It’s often difficult to get labour and business to agree on much of anything.
On September 14-15, however, the Yukon Federation of Labour and Chamber of Commerce will be organizing a return-to-work symposium together.
The symposium, the first of its kind in the North, will be held at the Whitehorse Inn and will include Yukon employers, workers and healthcare professionals.
Workplace safety has become a priority for both labour and business, said Yukon Federation of Labour President Alex Furlong.
“Both of us share a common belief that safer workplaces lead to successful and healthy relationships between employers and employees.”
But what happens after someone does become injured at work?

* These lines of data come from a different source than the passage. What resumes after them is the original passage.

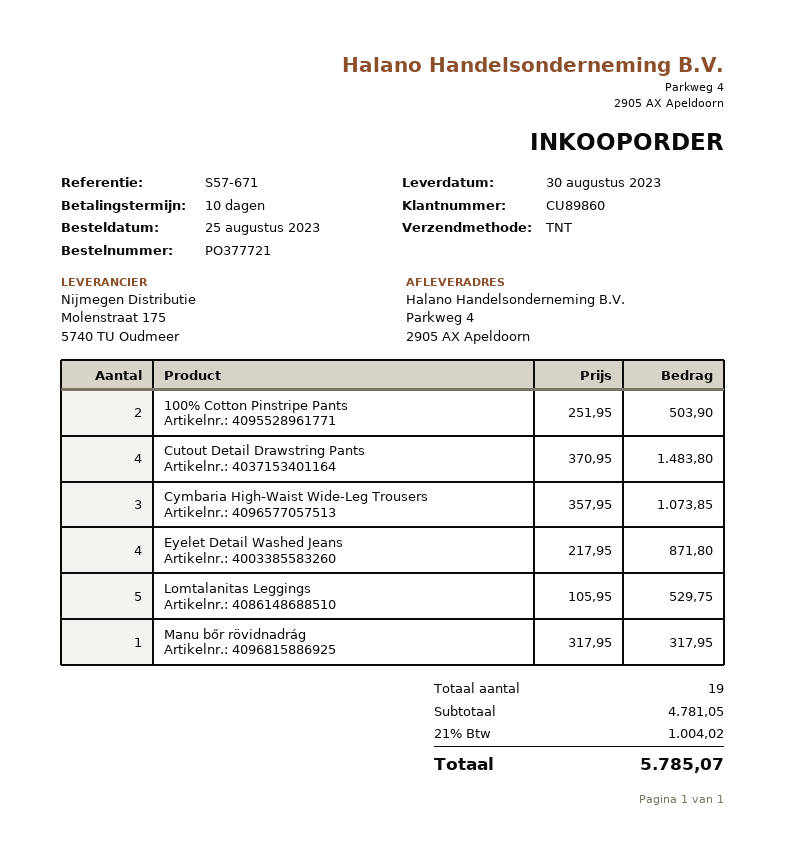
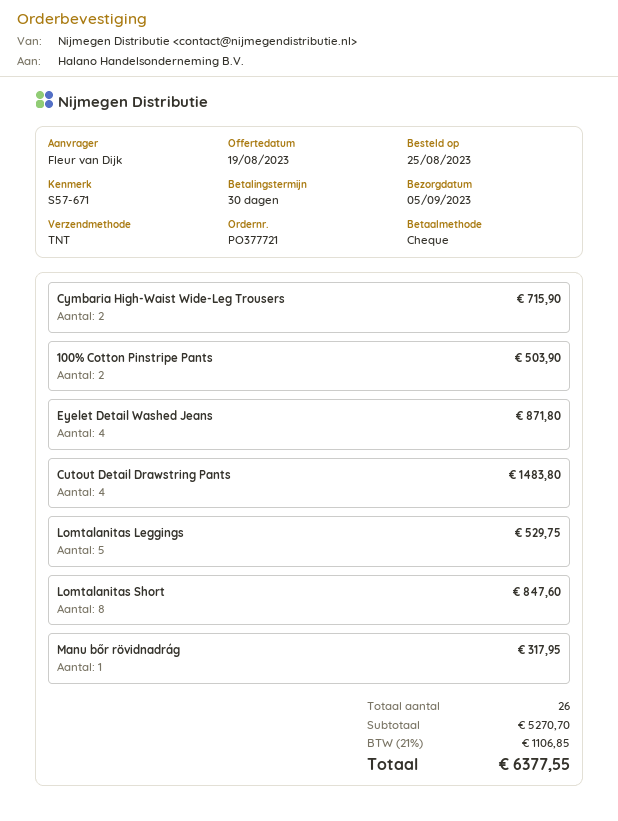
delivery date: 2023-08-30 -> 2023-09-05
payment terms: 10 days -> 30 days
Cymbaria High-Waist Wide-Leg Trousers: 3 for 1073.85 -> 2 for 715.90
Lomtalanitas Short: none -> 8 for 847.60
total quantity: 19 -> 26
subtotal: 4781.05 -> 5270.70
tax: 21% = 1004.02 -> 21% = 1106.85
total: 5785.07 -> 6377.55

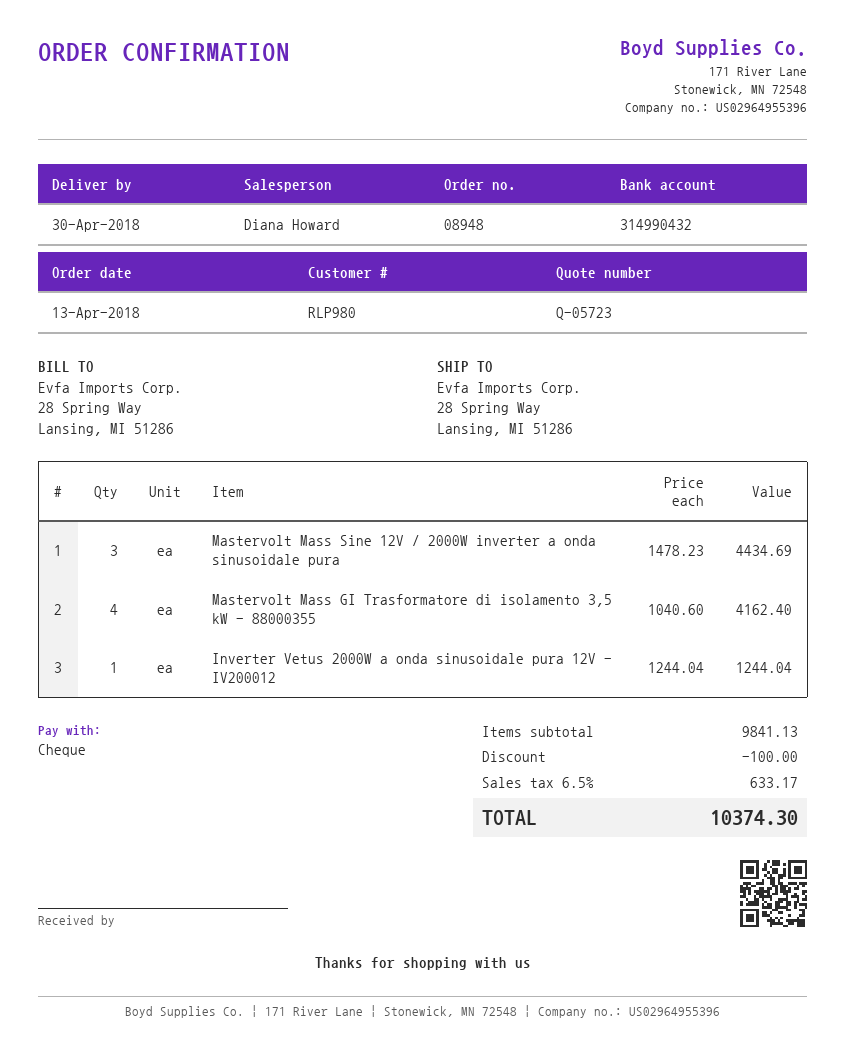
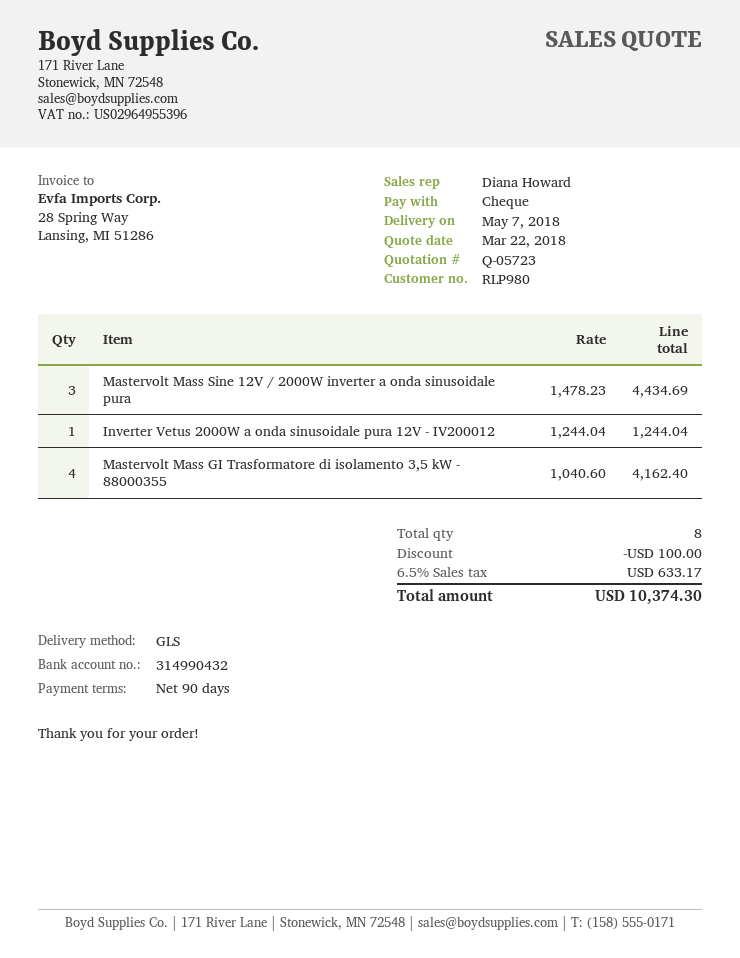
delivery date: 2018-04-30 -> 2018-05-07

“The mentality when you’re on compensation, is to stay there as long as possible,” said Furlong.
“But all the studies conclude that the longer a person is off work, the less likely they are to go back to work.”
Employers benefit from having their workers back earlier; workers’ compensation costs are lower and injured workers heal faster if they are allowed to return to work sooner.
“We see it as an educational issue for both workers and employers,” said Rob McIntyre from the Yukon Chamber of Commerce.
“To get workers to understand that you don’t have to stay off for seven weeks — you can come back sooner.
“And get employers to understand that you can change the job.”
Workers that are no longer able to do physical labour, may be able to help out around the office, said Furlong.
“And there’s a large value to having the injured worker’s knowledge still around the workplace.”
More than $100,000 has been budgeted for the symposium but financial and social costs of not doing it are much higher, said Doug Rody from the Federation of Labour.
The symposium will be one of the very few cases in Canada where business and labour are jointly sponsoring something to do with workers’ compensation, said Furlong.
“We try to be open to working with all partners and I think this will be something that will go right across the country.”